In 2001, President Bill Clinton commuted his life sentence and Clark was released.
And today, Clark is involved with the movement to legalize medical marijuana.
"If there's a market for it, you should legalize it and tax the hell out of it- people are going to do it anyhow."
Clark sees the federal government getting on board last. He believes it'll take each state's approval before the federal government is pressured to join in.
"It's all about money" and the pharmaceutical business's influence, he says.
While he supports recreational use, Clark says he's seen the benefits of using cannabis for medicinal purposes.
"The cannabis plant -- there's no plant on earth greater than that.
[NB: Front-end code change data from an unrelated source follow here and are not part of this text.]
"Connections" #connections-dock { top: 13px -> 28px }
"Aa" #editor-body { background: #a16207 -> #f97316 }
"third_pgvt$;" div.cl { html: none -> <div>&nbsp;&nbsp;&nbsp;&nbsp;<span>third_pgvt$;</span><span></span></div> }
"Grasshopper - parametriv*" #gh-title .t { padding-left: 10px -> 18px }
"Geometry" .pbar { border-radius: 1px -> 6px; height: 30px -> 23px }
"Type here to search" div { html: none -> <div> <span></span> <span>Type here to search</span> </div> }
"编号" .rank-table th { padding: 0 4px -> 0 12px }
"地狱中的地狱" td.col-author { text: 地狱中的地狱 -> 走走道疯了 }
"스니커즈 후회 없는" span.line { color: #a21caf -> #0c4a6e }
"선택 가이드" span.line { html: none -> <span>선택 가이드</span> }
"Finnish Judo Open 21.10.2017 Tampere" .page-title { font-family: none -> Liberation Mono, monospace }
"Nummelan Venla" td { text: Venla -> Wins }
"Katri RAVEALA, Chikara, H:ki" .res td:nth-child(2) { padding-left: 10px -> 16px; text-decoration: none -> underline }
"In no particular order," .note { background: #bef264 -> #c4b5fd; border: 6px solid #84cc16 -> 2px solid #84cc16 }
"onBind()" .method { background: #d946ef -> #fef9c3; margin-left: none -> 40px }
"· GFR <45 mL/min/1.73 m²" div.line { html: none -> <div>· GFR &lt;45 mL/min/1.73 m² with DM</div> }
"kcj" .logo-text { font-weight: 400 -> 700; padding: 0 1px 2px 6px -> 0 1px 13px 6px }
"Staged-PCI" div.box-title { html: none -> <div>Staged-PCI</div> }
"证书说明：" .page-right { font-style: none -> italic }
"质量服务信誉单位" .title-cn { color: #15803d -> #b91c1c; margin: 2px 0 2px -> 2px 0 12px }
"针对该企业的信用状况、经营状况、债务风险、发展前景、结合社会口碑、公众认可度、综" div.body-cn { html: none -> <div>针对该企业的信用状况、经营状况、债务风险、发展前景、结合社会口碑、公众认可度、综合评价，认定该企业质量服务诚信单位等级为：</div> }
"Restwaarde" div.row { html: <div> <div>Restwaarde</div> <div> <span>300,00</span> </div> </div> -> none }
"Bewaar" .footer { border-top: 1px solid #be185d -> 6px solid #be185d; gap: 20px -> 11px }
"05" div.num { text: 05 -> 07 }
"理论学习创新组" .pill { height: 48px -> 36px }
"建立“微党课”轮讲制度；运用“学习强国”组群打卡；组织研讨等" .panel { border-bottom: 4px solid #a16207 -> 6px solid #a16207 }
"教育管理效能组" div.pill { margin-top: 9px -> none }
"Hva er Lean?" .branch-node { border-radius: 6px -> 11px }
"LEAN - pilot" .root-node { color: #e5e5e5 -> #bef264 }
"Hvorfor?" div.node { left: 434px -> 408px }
A lot of people need it now. [They've] got epilepsy and diseases [and] they have to move to Colorado to get it," said Clark.
His one concern is making sure marijuana it stays out of the hands of kids and teens.
"What would be hard for me to swallow is young kids and stuff smoking it."
If marijuana is legalized, Clark would like to set up a hemp seed processing plant, and help Florida farmers grow hemp for clothing, paper and to be used as an additive for concrete.
"For these farmers it would be a blessing to grow it."
Clark has chronicled his life in a book called "Myakka Gold" a book he started writing in jail.
What does Donnie Clark want people to know about him after reading his book?
"I love life. I've had fun with it all my life, even though I went to prison and everything else," he said with a smile.
Is it a "tell all" book? According to Clark, it doesn't tell-all, just "...what I want to tell."